Code change snippets:
————
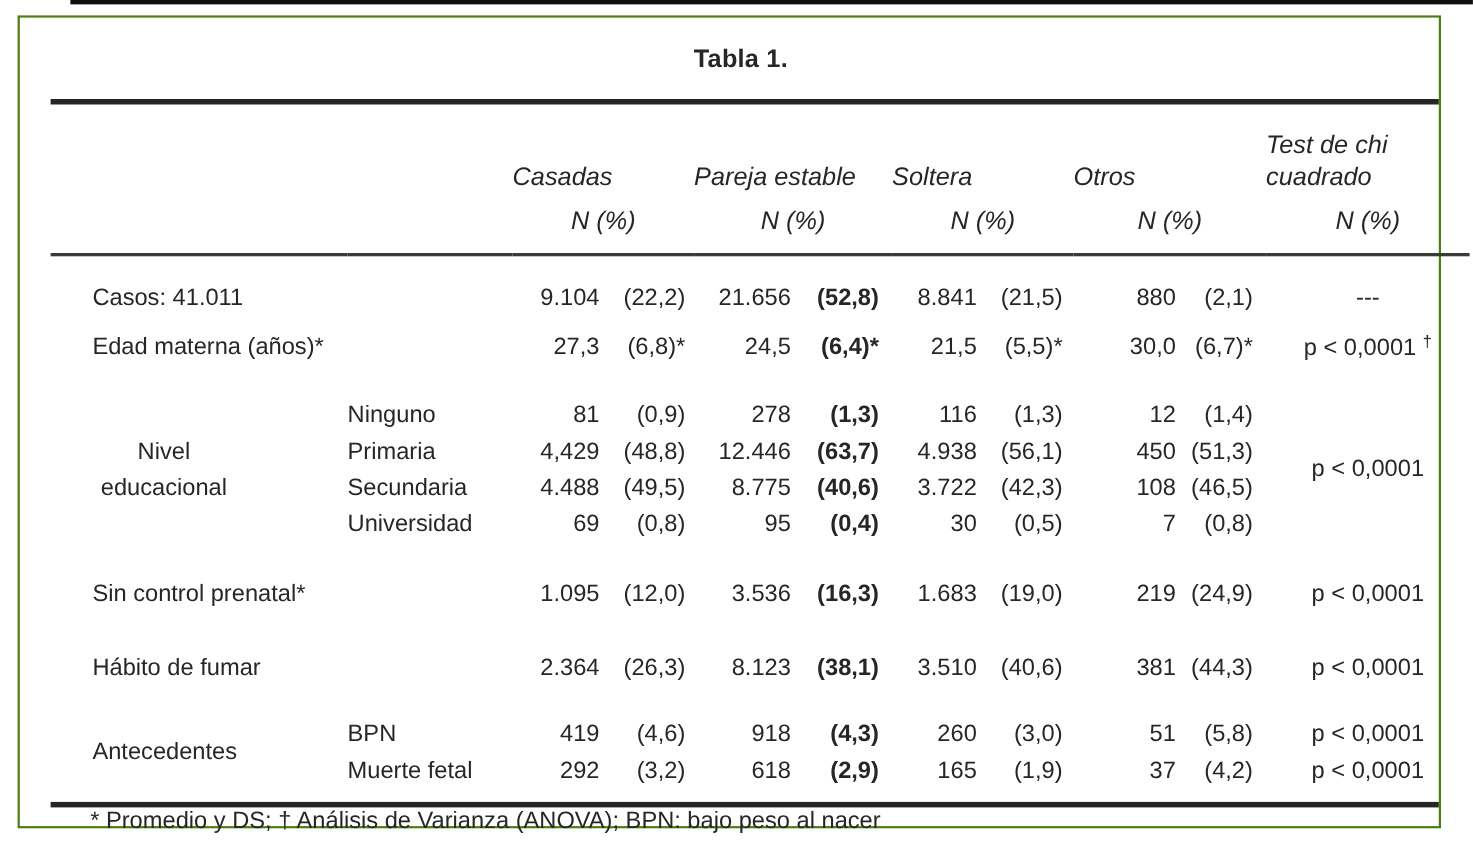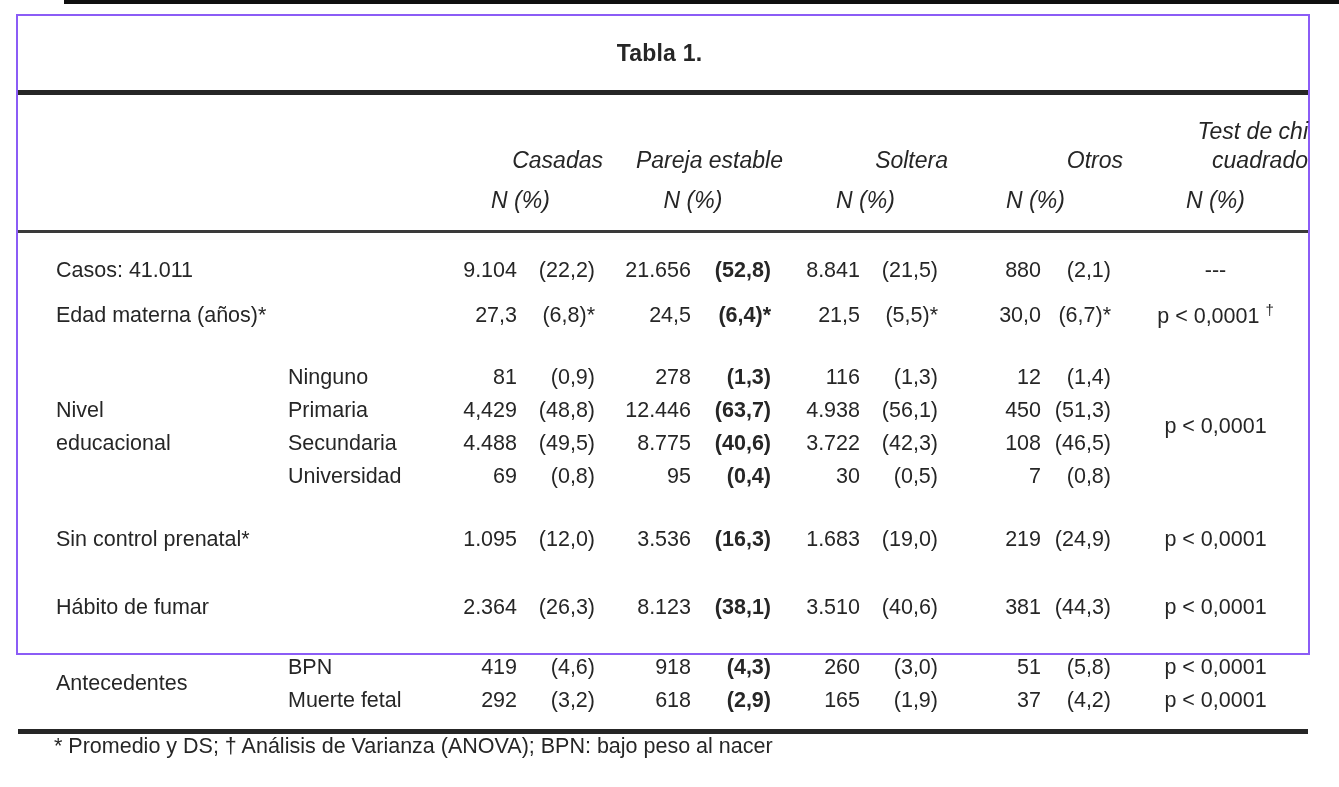--- a/index.html
+++ b/index.html
@@ -3,37 +3,37 @@
 <meta charset="utf-8">
 <style>
   html,body{margin:0;padding:0;}
   body{
     width:1339px;height:787px;position:relative;background:#ffffff;
     font-family:"Liberation Sans","DejaVu Sans",sans-serif;color:#262626;
     overflow:hidden;
   }
   .artifact-top{position:absolute;left:64px;top:0;width:1275px;height:4px;background:#0f0f0f;}
   .box{
-    position:absolute;left:16px;top:14px;width:1294px;height:641px;
-    border:2px solid #8b5cf6;background:#fff;box-sizing:border-box;
-    display:flex;flex-direction:column;
+    position:absolute;left:16px;top:14px;width:1294px;height:739px;
+    border:2px solid #4d7c0f;background:#fff;box-sizing:border-box;
+    display:flex;flex-direction:column;padding-left:28px;
   }
   .title-sec{height:74px;flex:0 0 auto;display:flex;align-items:center;justify-content:center;font-size:23px;letter-spacing:.2px;}
   .title-sec .bold{font-weight:bold;margin-right:7px;}
   .hr-thick{height:5px;background:#262626;flex:0 0 auto;}
   .tbl-wrap{flex:1 1 auto;}
   table{border-collapse:collapse;table-layout:fixed;width:100%;}
   td{padding:0;vertical-align:middle;font-size:21.5px;}
   
-  .r-names td{padding-top:22px;vertical-align:bottom;font-style:italic;font-size:23px;text-align:right;line-height:1.25;}
+  .r-names td{padding-top:22px;vertical-align:bottom;font-style:italic;font-size:23px;text-align:left;line-height:1.25;}
   .r-units td{font-style:italic;font-size:23px;text-align:center;padding:12px 0 16px;}
   tr.head-sep td{border-bottom:3px solid #3a3a3a;height:0;line-height:0;}
   
   .lbl{padding-left:38px;}
-  .lbl .wrap{display:inline-block;max-width:130px;line-height:1.5;}
+  .lbl .wrap{display:inline-block;max-width:130px;line-height:1.5;text-align:center;}
   .cell{display:flex;align-items:flex-end;}
   .n{flex:1;text-align:right;white-space:nowrap;}
   .pp{text-align:right;white-space:nowrap;}
   td.c2{padding-right:8px;}  td.c2 .pp{width:78px;}
   td.c3{padding-right:12px;} td.c3 .pp{width:80px;font-weight:bold;}
   td.c4{padding-right:10px;} td.c4 .pp{width:78px;}
   td.c5{padding-right:12px;} td.c5 .pp{width:70px;}
   .tc{text-align:center;white-space:nowrap;}
   sup{font-size:15px;}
————
** TASK TO COMPLETE **
Restate each entry word for word; omit the pictures.

** WRITTEN SOLUTION **
--- a/index.html
+++ b/index.html
@@ -3,37 +3,37 @@
 <meta charset="utf-8">
 <style>
   html,body{margin:0;padding:0;}
   body{
     width:1339px;height:787px;position:relative;background:#ffffff;
     font-family:"Liberation Sans","DejaVu Sans",sans-serif;color:#262626;
     overflow:hidden;
   }
   .artifact-top{position:absolute;left:64px;top:0;width:1275px;height:4px;background:#0f0f0f;}
   .box{
-    position:absolute;left:16px;top:14px;width:1294px;height:641px;
-    border:2px solid #8b5cf6;background:#fff;box-sizing:border-box;
-    display:flex;flex-direction:column;
+    position:absolute;left:16px;top:14px;width:1294px;height:739px;
+    border:2px solid #4d7c0f;background:#fff;box-sizing:border-box;
+    display:flex;flex-direction:column;padding-left:28px;
   }
   .title-sec{height:74px;flex:0 0 auto;display:flex;align-items:center;justify-content:center;font-size:23px;letter-spacing:.2px;}
   .title-sec .bold{font-weight:bold;margin-right:7px;}
   .hr-thick{height:5px;background:#262626;flex:0 0 auto;}
   .tbl-wrap{flex:1 1 auto;}
   table{border-collapse:collapse;table-layout:fixed;width:100%;}
   td{padding:0;vertical-align:middle;font-size:21.5px;}
   
-  .r-names td{padding-top:22px;vertical-align:bottom;font-style:italic;font-size:23px;text-align:right;line-height:1.25;}
+  .r-names td{padding-top:22px;vertical-align:bottom;font-style:italic;font-size:23px;text-align:left;line-height:1.25;}
   .r-units td{font-style:italic;font-size:23px;text-align:center;padding:12px 0 16px;}
   tr.head-sep td{border-bottom:3px solid #3a3a3a;height:0;line-height:0;}
   
   .lbl{padding-left:38px;}
-  .lbl .wrap{display:inline-block;max-width:130px;line-height:1.5;}
+  .lbl .wrap{display:inline-block;max-width:130px;line-height:1.5;text-align:center;}
   .cell{display:flex;align-items:flex-end;}
   .n{flex:1;text-align:right;white-space:nowrap;}
   .pp{text-align:right;white-space:nowrap;}
   td.c2{padding-right:8px;}  td.c2 .pp{width:78px;}
   td.c3{padding-right:12px;} td.c3 .pp{width:80px;font-weight:bold;}
   td.c4{padding-right:10px;} td.c4 .pp{width:78px;}
   td.c5{padding-right:12px;} td.c5 .pp{width:70px;}
   .tc{text-align:center;white-space:nowrap;}
   sup{font-size:15px;}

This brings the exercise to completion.